USA TODAY US Edition
EMAIL SHOWS VA HOTLINE ‘FAILED’ VETS
More than a third of troubled veterans are not getting through to the best trained suicide-hotline staffers because of poor work habits at the Department of Veteran’s Affairs’ call center, according to VA emails obtained by USA TODAY.
Some workers handle only one to five calls each day and leave before their shifts end even though phone lines have gotten busier, the emails say. As a result, 35% to 50% of the calls roll over to back-up centers where workers have less training to deal with the emotional problems of former service members.
“There are staff who spend very little time on the phone or engaged in assigned productive activity,” then-crisis line director Greg Hughes complained in a May 13 email to the hotline staff. Hughes left the position June 17. “If we continue to roll over calls because we have staff that are not making an honest effort, then we are failing at our mission.” His email suggested that as many as half the workforce was underperforming.
The VA, which confirmed the authenticity of the emails, has been swamped with calls since opening in 2007. The volume increased from fewer than 10,000 in 2007 to more than 500,000 last year, according to a recent Government Accountability Office report.
A 2010 calculation by the VA estimates that 22 veterans kill themselves each day. The VA, which has not updated that estimate, says the hotline “rescues” 30 veterans from suicide each day.
Thirteen days after Hughes’ May 13 email message, he drafted a second email saying that the rollover rate had improved slightly to 35% to 40% of calls rolled over to the backup center, down from 45% to 50% when he sent his first message. Still, “We staff to a certain level and then we do not have that coverage because we have staff who routinely request to leave early,” Hughes wrote in the May 25 email.
Sloan Gibson, deputy director of the VA, who has set a goal of zero calls going to back-up centers by Sept. 30, told USA TODAY he is unhappy about the staff problems.
The VA’s efforts to provide suicide hotline counseling have taken a battering this year. Last year, the work of the hotline staff was movingly portrayed in an HBO film, Crisis
Hotline: Veterans Press 1, which received an Oscar for best documentary, short subject. But in February, an inspector general investigation revealed that some of the incoming calls early last year had rolled over to back-up centers and gone to voicemail.

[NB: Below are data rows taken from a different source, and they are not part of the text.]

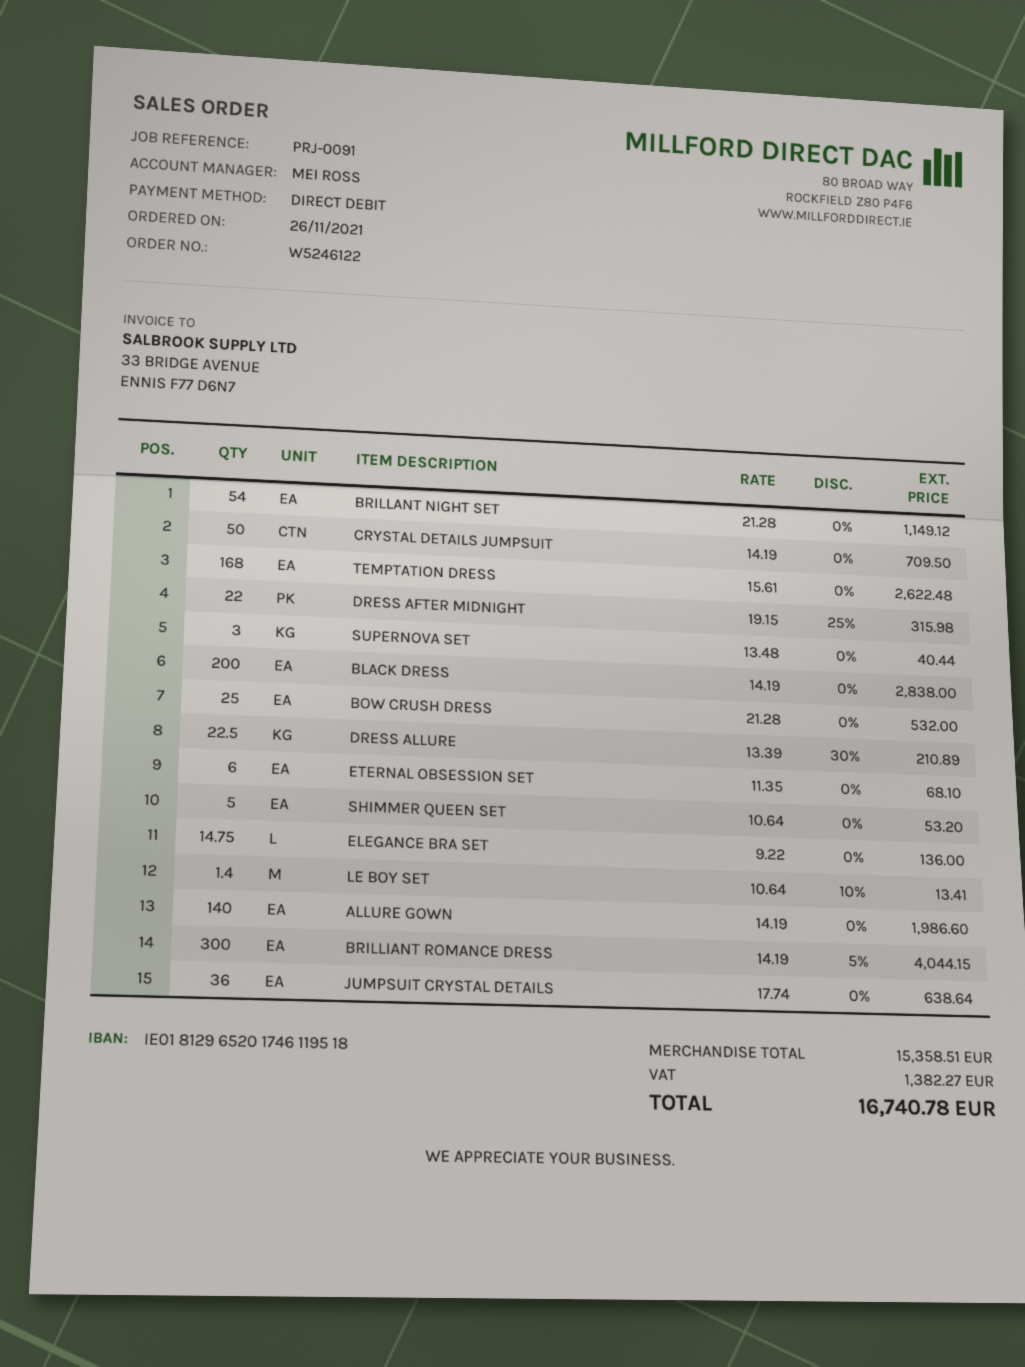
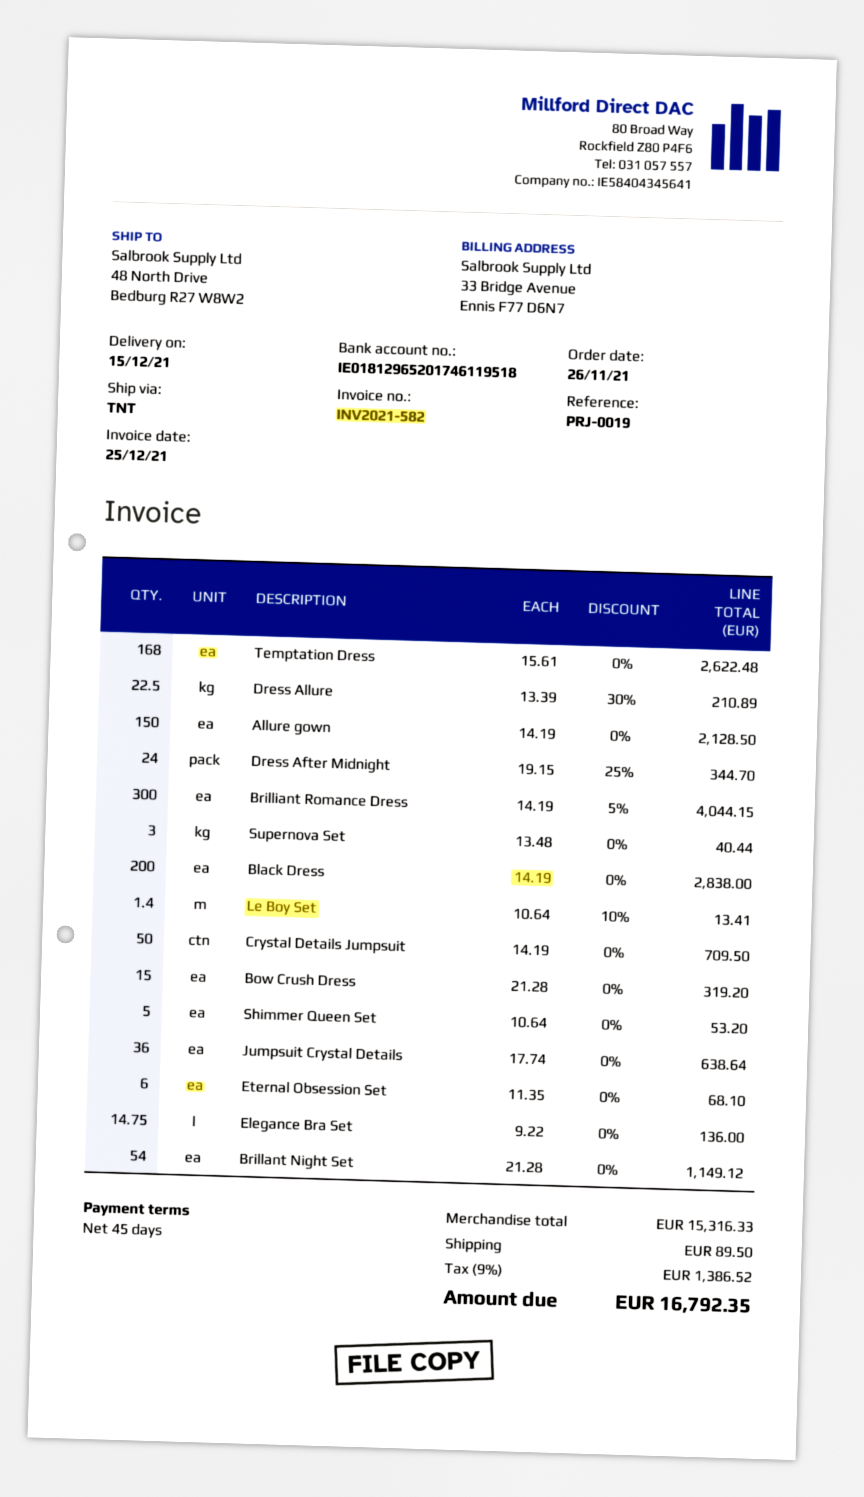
reference: PRJ-0091 -> PRJ-0019
DRESS AFTER MIDNIGHT: 22 x 19.15 - 25% = 315.98 -> 24 x 19.15 - 25% = 344.70
BOW CRUSH DRESS: 25 x 21.28 = 532.00 -> 15 x 21.28 = 319.20
ALLURE GOWN: 140 x 14.19 = 1986.60 -> 150 x 14.19 = 2128.50
subtotal: 15358.51 -> 15316.33
shipping: none -> 89.50
tax: 1382.27 -> 1386.52
total: 16740.78 -> 16792.35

The VA said it has fixed that problem. But the inspector general also complained about a lack of training and proper accreditation for the back-up centers. A report by the Office of Special Counsel in April said the training and accreditation problems with back-up centers had not been corrected. “Part of the reason that we want to go toward where we eliminate the backup centers is
because we feel we can do a better job,” Hughes said in an interview.
The back-up calls centers are part of a network of 164 private, non-profit phone-banks that also provide services to the National Suicide Prevention Lifeline or national suicide hotline.
Hughes’ efforts to improve the phone-bank were praised by the GAO. “It seemed like the director was on track to make needed improvements,” GAO senior investigator Randall Williamson said.
In an interview, Hughes said he left the job for family reasons. Matthew Eitutis, director of VA Member Services, which oversees the hotline, said an acting director is in place and efforts are underway to hire a permanent replacement.
Asked how many staffers underperformed, he initially said he didn’t know the specific number, but later said about 5%.
Hughes said that under a labor agreement, problem employees handling phone calls can be disciplined under a process that begins with raising concerns, as he did in his emails. Gibson, the VA deputy director, said the hotline jobs are among the most stressful occupations in the department.
Eitutis said the hotline office is expanding and taking steps to improve services, such as recording phone calls to improve quality of care. Eitutis said the call center will have a record 236 responders answering phones in a few weeks.
Gibson said changes are long overdue. “I step back from this and I look at it and I see a function, an activity, that has been chronically under-managed for years,” he said.